Sur la demande de dommages et intérêts formée par M. [C]
Aux termes de l’article L.121-2 du code des procédures civiles d’exécution, « le juge de l’exécution a le pouvoir d’ordonner la mainlevée de toute mesure inutile ou abusive et de condamner le créancier à des dommages-intérêts en cas d’abus de saisie ».
M. [C] demeurant redevable de sommes à payer à Mme [C], la requête aux fins d’autorisation à saisie des rémunérations est donc fondée.
Sa demande de dommages et intérêts sera donc rejetée.
Sur la demande de dommages et intérêts formée par Mme [C]
Aux termes de l’article L.121-3 du code des procédures civiles d’exécution, « le juge de l’exécution a le pouvoir de condamner le débiteur à des dommages-intérêts en cas de résistance abusive ».
En l’espèce, Mme [C] évoque que la contestation engagée par M. [C] est abusive avec une visée purement dilatoire et demande en conséquence la somme de 3 000 euros à titre de dommages et intérêts en réparation du préjudice subi.
Aux termes de ses conclusions, M. [C] soutient qu’il n’est plus redevable de sommes à l’égard de Mme [C] et se prévaut également de ce que Mme [C] ne justifie pas de décompte précis.
Or, il importe de souligner que M. [C] ne peut ignorer toutes les précédentes décisions qui ont été rendues à son encontre et qui sont le support de la requête aux fins d’autorisation à saisie des rémunérations.

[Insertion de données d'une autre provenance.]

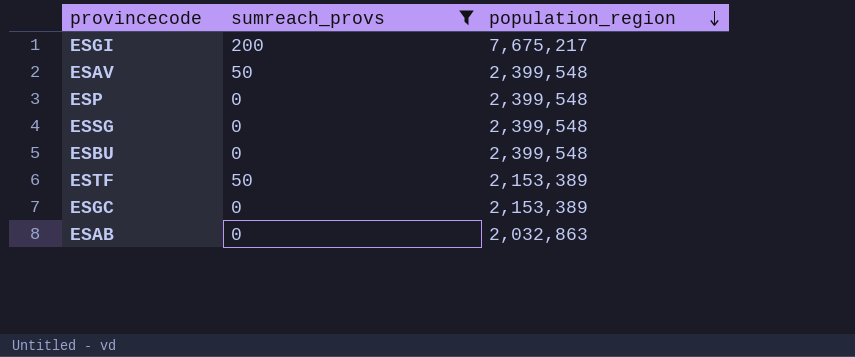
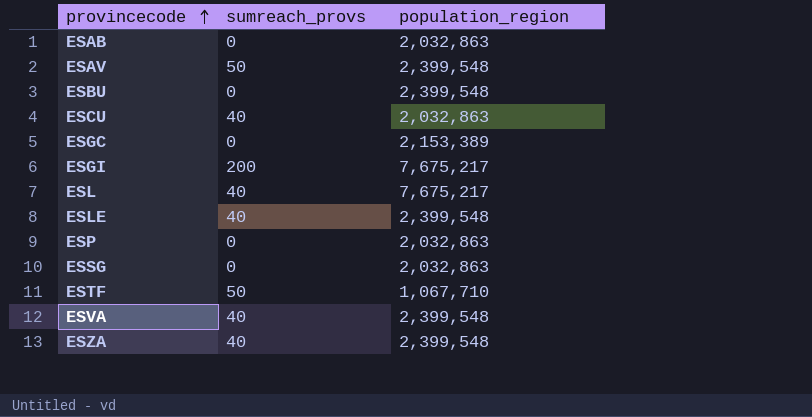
filter: sumreach_provs != 40 -> none
row order: population_region descending -> provincecode ascending
ESP | population_region: 2,399,548 -> 2,032,863
ESSG | population_region: 2,399,548 -> 2,032,863
ESTF | population_region: 2,153,389 -> 1,067,710

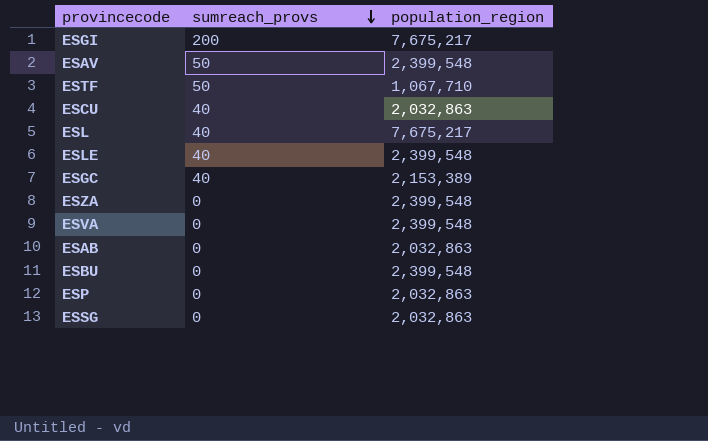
row order: provincecode ascending -> sumreach_provs descending
ESGC | sumreach_provs: 0 -> 40
ESZA | sumreach_provs: 40 -> 0
ESVA | sumreach_provs: 40 -> 0

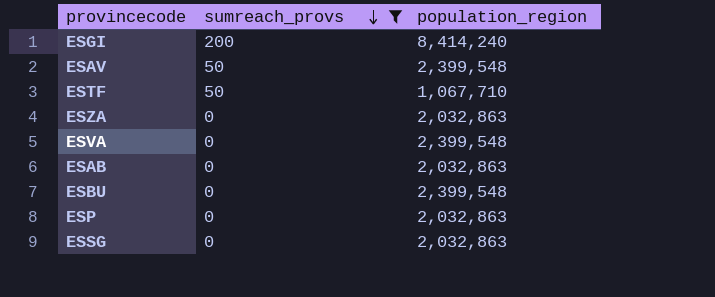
filter: none -> sumreach_provs != 40
ESGI | population_region: 7,675,217 -> 8,414,240
ESZA | population_region: 2,399,548 -> 2,032,863

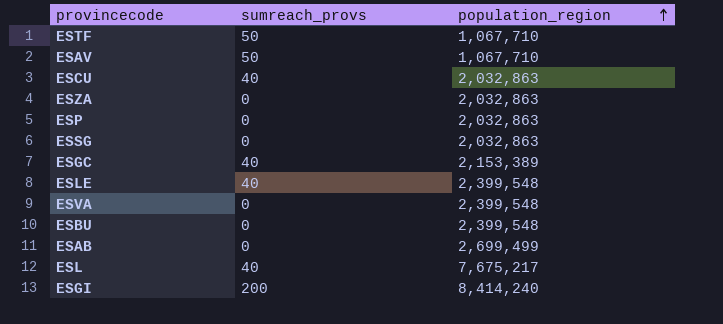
filter: sumreach_provs != 40 -> none
row order: sumreach_provs descending -> population_region ascending
ESAV | population_region: 2,399,548 -> 1,067,710
ESAB | population_region: 2,032,863 -> 2,699,499

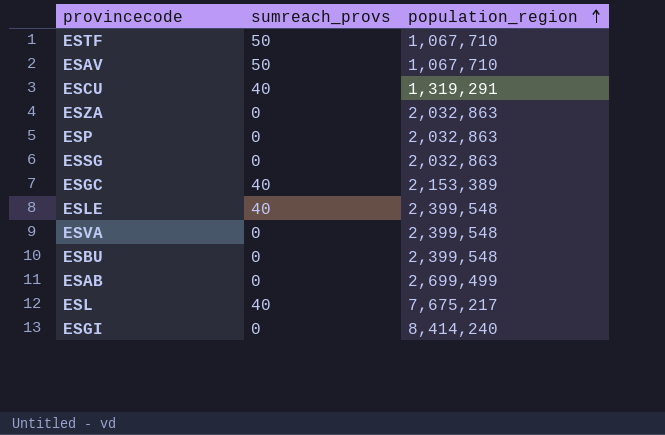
ESCU | population_region: 2,032,863 -> 1,319,291
ESGI | sumreach_provs: 200 -> 0

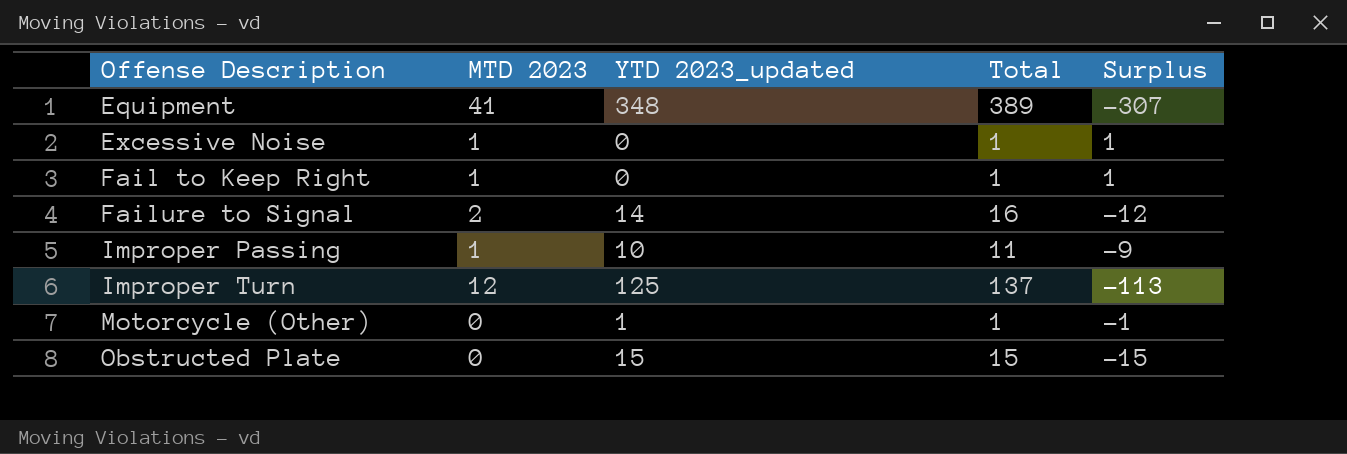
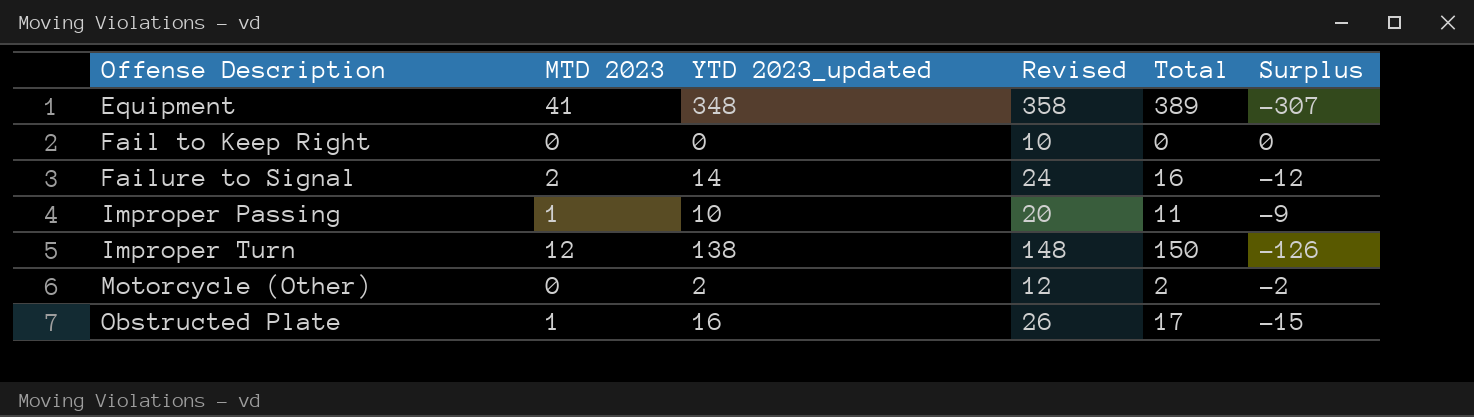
column Revised | formula: none -> [YTD 2023_updated] + 10
row Excessive Noise: 1 | 0 | 1 | 1 -> none
Fail to Keep Right | MTD 2023: 1 -> 0
Fail to Keep Right | Total: 1 -> 0
Fail to Keep Right | Surplus: 1 -> 0
Improper Turn | YTD 2023_updated: 125 -> 138
Improper Turn | Total: 137 -> 150
Improper Turn | Surplus: -113 -> -126
Motorcycle (Other) | YTD 2023_updated: 1 -> 2
Motorcycle (Other) | Total: 1 -> 2
Motorcycle (Other) | Surplus: -1 -> -2
Obstructed Plate | MTD 2023: 0 -> 1
Obstructed Plate | YTD 2023_updated: 15 -> 16
Obstructed Plate | Total: 15 -> 17

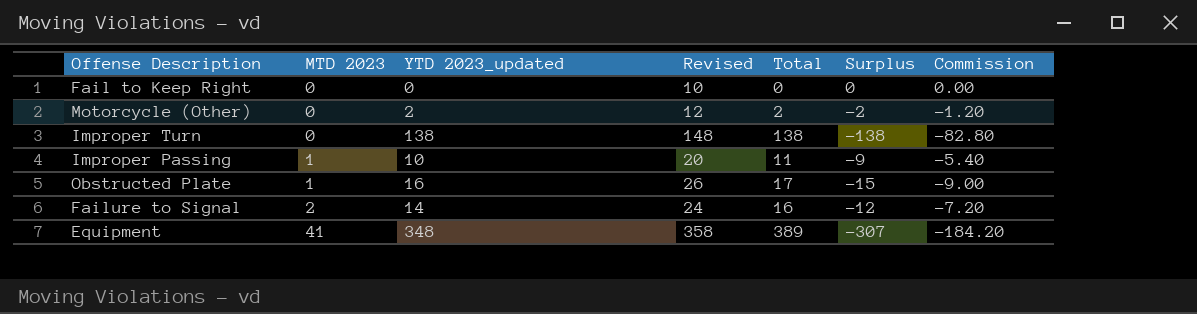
row order: Offense Description ascending -> MTD 2023 ascending
column Commission | formula: none -> [Surplus] * 0.6
Improper Turn | MTD 2023: 12 -> 0
Improper Turn | Total: 150 -> 138
Improper Turn | Surplus: -126 -> -138

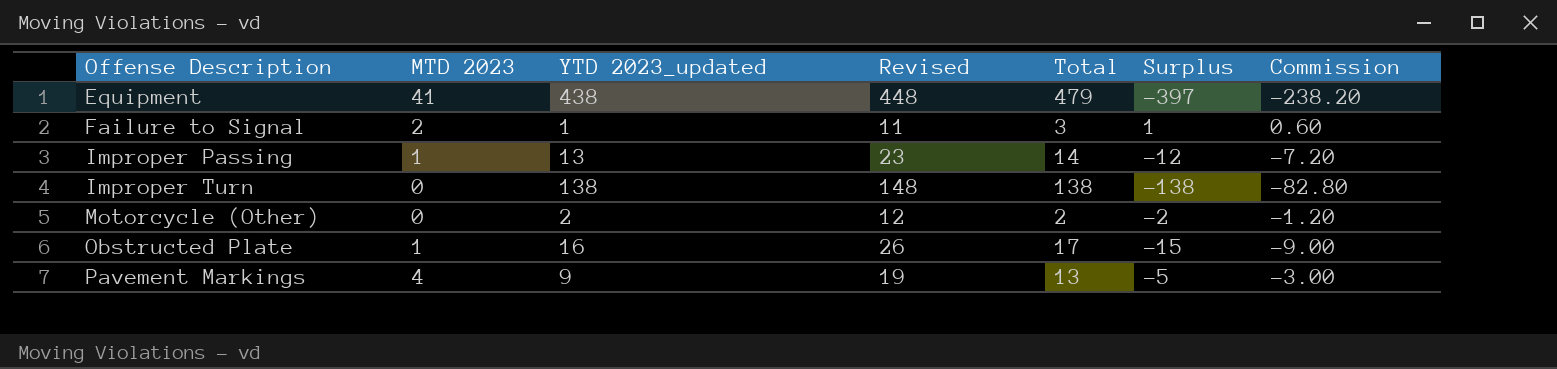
row order: MTD 2023 ascending -> Offense Description ascending
row Fail to Keep Right: 0 | 0 | 10 | 0 | 0 | 0.00 -> none
Equipment | YTD 2023_updated: 348 -> 438
Equipment | Revised: 358 -> 448
Equipment | Total: 389 -> 479
Equipment | Surplus: -307 -> -397
Equipment | Commission: -184.20 -> -238.20
Failure to Signal | YTD 2023_updated: 14 -> 1
Failure to Signal | Revised: 24 -> 11
Failure to Signal | Total: 16 -> 3
Failure to Signal | Surplus: -12 -> 1
Failure to Signal | Commission: -7.20 -> 0.60
Improper Passing | YTD 2023_updated: 10 -> 13
Improper Passing | Revised: 20 -> 23
Improper Passing | Total: 11 -> 14
Improper Passing | Surplus: -9 -> -12
Improper Passing | Commission: -5.40 -> -7.20
row Pavement Markings: none -> 4 | 9 | 19 | 13 | -5 | -3.00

Il ne peut surtout ignorer les termes de l’arrêt de la cour d’appel de [Localité 17] du 6 septembre 2024, lequel ne vient pas contredire les décisions de justice support de ladite requête ainsi que les termes dépourvus de toute ambiguïté du protocole transactionnel dont il est signataire.
S’il évoque un règlement de 105 611,33 euros par l’intermédiaire d’un notaire, il n’est pas en mesure de produire une pièce justificative, ni même de savoir à quelle créance ce paiement a été imputé, ce qui démontre qu’il se désintéresse du paiement des sommes dues à Mme [C].

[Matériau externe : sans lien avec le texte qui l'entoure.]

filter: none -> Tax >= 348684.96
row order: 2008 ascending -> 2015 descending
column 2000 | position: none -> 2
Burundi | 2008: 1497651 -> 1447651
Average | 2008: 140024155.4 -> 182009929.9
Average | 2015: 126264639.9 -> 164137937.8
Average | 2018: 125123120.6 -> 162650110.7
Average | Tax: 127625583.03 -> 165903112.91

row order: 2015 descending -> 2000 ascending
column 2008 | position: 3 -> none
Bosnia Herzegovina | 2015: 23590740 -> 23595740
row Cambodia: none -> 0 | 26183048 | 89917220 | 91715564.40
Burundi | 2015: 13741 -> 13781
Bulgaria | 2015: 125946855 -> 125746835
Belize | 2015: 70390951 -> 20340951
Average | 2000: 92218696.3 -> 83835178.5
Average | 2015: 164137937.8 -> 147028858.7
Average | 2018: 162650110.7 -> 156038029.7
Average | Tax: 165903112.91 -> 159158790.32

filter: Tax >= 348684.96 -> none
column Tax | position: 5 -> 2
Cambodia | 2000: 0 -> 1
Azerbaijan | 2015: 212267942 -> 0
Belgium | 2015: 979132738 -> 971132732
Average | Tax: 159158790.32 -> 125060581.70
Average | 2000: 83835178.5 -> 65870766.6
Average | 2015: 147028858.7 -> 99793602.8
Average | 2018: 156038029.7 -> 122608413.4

En tout hypothèse, il ne justifie pas avoir volontairement procédé à un paiement par lui-même, même partiel.
Sa contestation, non étayée par des éléments objectifs, ne peut que s’analyser en une résistance abusive dans un contexte de contentieux très lourd entre les parties ayant abouti à de multiples procédures initiées par chacun à l’encontre de l’autre, où chacun des moyens développés a été discuté et est connu de l’une et de l’autre des parties, avec de nouveau une contestation de M. [C] du protocole transactionnel du 25 octobre 2017 devant la cour d’appel ayant rendu son arrêt le 6 septembre 2024, alors que celui-ci avait déjà été validé par arrêt de la cour d’appel de [Localité 17] du 19 novembre 2021.

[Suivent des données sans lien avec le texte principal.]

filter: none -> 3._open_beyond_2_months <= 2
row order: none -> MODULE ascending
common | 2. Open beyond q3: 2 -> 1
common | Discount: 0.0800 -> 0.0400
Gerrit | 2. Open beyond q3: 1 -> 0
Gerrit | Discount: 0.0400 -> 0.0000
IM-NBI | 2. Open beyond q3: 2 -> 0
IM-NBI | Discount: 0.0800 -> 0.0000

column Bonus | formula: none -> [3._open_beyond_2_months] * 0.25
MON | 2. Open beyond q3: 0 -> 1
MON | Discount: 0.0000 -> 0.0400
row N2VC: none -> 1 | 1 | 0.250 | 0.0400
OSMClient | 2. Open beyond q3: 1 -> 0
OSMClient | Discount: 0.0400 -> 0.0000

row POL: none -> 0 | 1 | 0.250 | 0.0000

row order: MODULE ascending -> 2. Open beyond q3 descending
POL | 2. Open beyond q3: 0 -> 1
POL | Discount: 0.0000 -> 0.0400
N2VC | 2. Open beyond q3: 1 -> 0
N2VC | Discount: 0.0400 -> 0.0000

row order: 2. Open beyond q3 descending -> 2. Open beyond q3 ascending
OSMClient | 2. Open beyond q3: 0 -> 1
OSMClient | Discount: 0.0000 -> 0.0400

Dès lors, M. [C] sera condamné à payer à Mme [C] la somme de 3 000 euros à titre de dommages et intérêts pour résistance abusive.
Sur les demandes accessoires
Partie succombante, M. [C] sera condamné aux dépens ainsi qu’à payer à Mme [C] la somme de 3 000 euros sur le fondement de l’article 700 du code de procédure civile.
PAR CES MOTIFS
Le juge de l’exécution, statuant publiquement, par jugement contradictoire et en premier ressort, prononcé par mise à disposition au greffe,
Déboute M. [F] [C] de l’intégralité de ses demandes,
Fait droit à la requête déposée par Mme [B] [C],
Autorise la saisie des rémunérations de M. [F] [C] à hauteur de la somme de 65 190,11 euros en principal, intérêts et frais arrêtée au 1er juillet 2025,
Dit que la saisie portera intérêts à échoir des créances exigibles,
Dit que les retenues devront être versées à l’ordre de la SCP Bertrand Avoustin – Arnaud Grafmüller, commissaires de justice associés, demeurant [Adresse 10],
Condamne M. [F] [C] à payer à Mme [B] [C] les sommes de :
— 3 000 euros à titre de dommages et intérêts pour résistance abusive,
— 3 000 euros sur le fondement de l’article 700 du code de procédure civile,
Condamne M. [F] [C] aux dépens,
Dit que la présente décision sera adressée en copie au service de greffe des saisies rémunérations du tribunal judiciaire d’Albi aux fins de transmission de la procédure de saisie des rémunérations à la SCP Bertrand Avoustin – Arnaud Grafmüller, commissaires de justice associés, mandataire de la créancier, en application de l’article 6 du décret du 12 février 2025 relatif à la nouvelle procédure de saisie des rémunérations.